For testing, I found that Jest and Enzyme were adequate for my needs.  Since React scope is narrower than Angular, it is still possible to choose from a sizable universe of framework-neutral add-on modules and services an app might need.

At first, I could not find an example of using Jest in watch-mode.  All my Google searches on Jest and Continuous Integration (CI) turned up pages about snapshotting, a feature I haven't needed yet.  But then I stumbled upon a blog or Stackoverflow response somewhere and was surprised at how easy it is.  The short answer is, in my package.json "scripts" section, I have

  "scripts": {
"test": "NODE_ENV=test jest --verbose",
"test:watch": "yarn test -- --watch",


There are several goals I had in mind for my app:

  1. Make the UI more intuitive.
  2. Make the app multi-lingual.  Make it so that English just works, but adding support for other languages should be straightforward and require a minimum of fuss and configuration.  While I originally envisioned this app for an American user-base, I soon realized that once it's hosted, anyone with a web browser and an internet connection can get to it, so I might as well allow as many people as I can to use.
  3. Keep it very simple.  Have it do only one thing and do it well.  No bells and whistles.
  4. Respect privacy of respondents.  I will cover this in detail in a subsequent post.
There are also several goals I had in mind for myself while building this app:
  1. Learn how to configure an effective and efficient build and test process with Yarn and webpack.
  2. Learn how to use Redux with React.  Redux can help to make it more straightforward how to wire up components to respond to actions in other components.
  3. Learn how to write effective and comprehensive unit tests for React components.
  4. Learn how to develop and use higher-order components to standardize form-input validation.
  5. Learn how to write and deploy my app as a standalone component with minimal dependencies that can be included in other apps.  This will give me more flexibility for choosing an overall design of the site that hosts the app as a component.  In particular, another app or page that hosts this component need not know anything about my component's dependency on Redux.
  6. Learn how to easily and cheaply deploy my component on its own page for demo purposes.
This app is still in development, but I think I have been successful in accomplishing most my short-term initial goals.  In particular, I now have what I consider to be a flexible and robust development and test framework with Yarn, Webpack, Jest and Enzyme.  

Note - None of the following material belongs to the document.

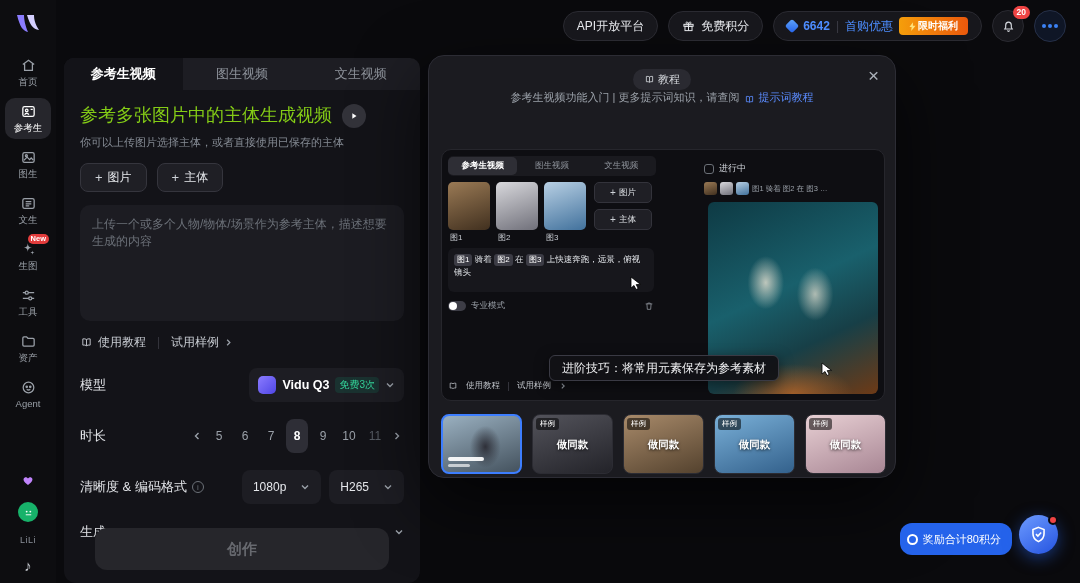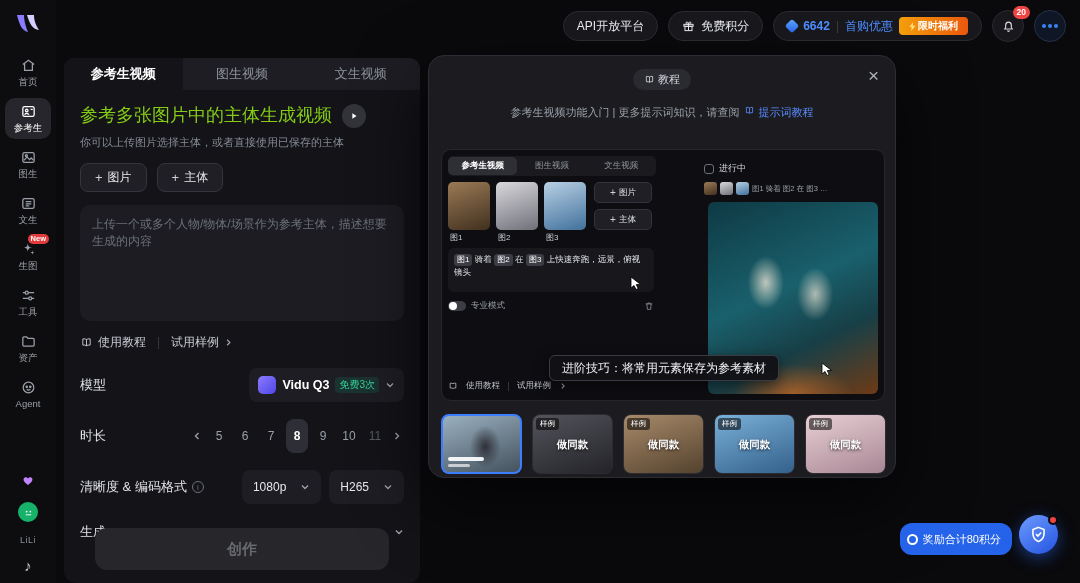"参考生视频功能入门 | 更多提示词知识，请查阅" .msub { margin-top: 15px -> 0 }
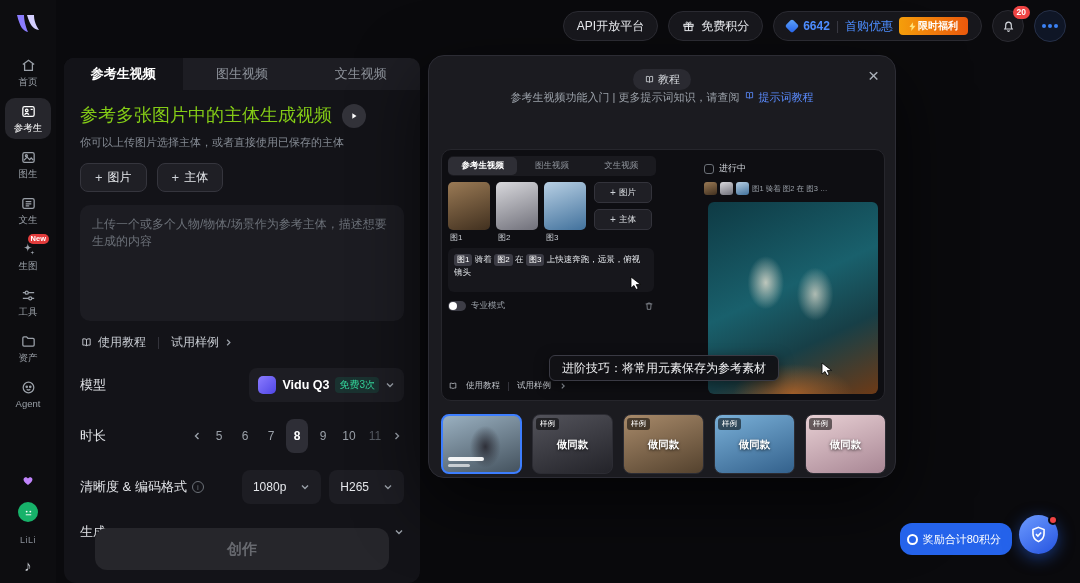"提示词教程" .mlink { align-items: flex-start -> flex-end }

While my work on ALC is private, I want to share some of my recently earned knowledge.  So I cloned the project, and made turned it into a small demo app.  There is a single form with a text input  for birth-year and a drop-down selector for gender.  Each are initialized to an empty value and require a value, forcing the end user to provide a value or make a choice.  Each validate their inputs and display an error message if the validation is not satisfied.

In addition, there is a drop-down above the form to select a language.  This selector is not part of the component.  Presumably, the language will be chosen from the HTTP Accept-Language header in the request for the page that hosts the component.  The selector allows the user to over-ride it if another language is available that he/she prefers.  All the labels and error messages should immediately render again in the new language if one is chosen without need to refresh the page or focus and change input values to force re-validation.

I posted about form-validation with Angular2 in August of 2016.  Angular2 was still in beta, and I immediately ran into technical issues, as did most people who played with it.  The result wasn't very pretty and the post reflects that.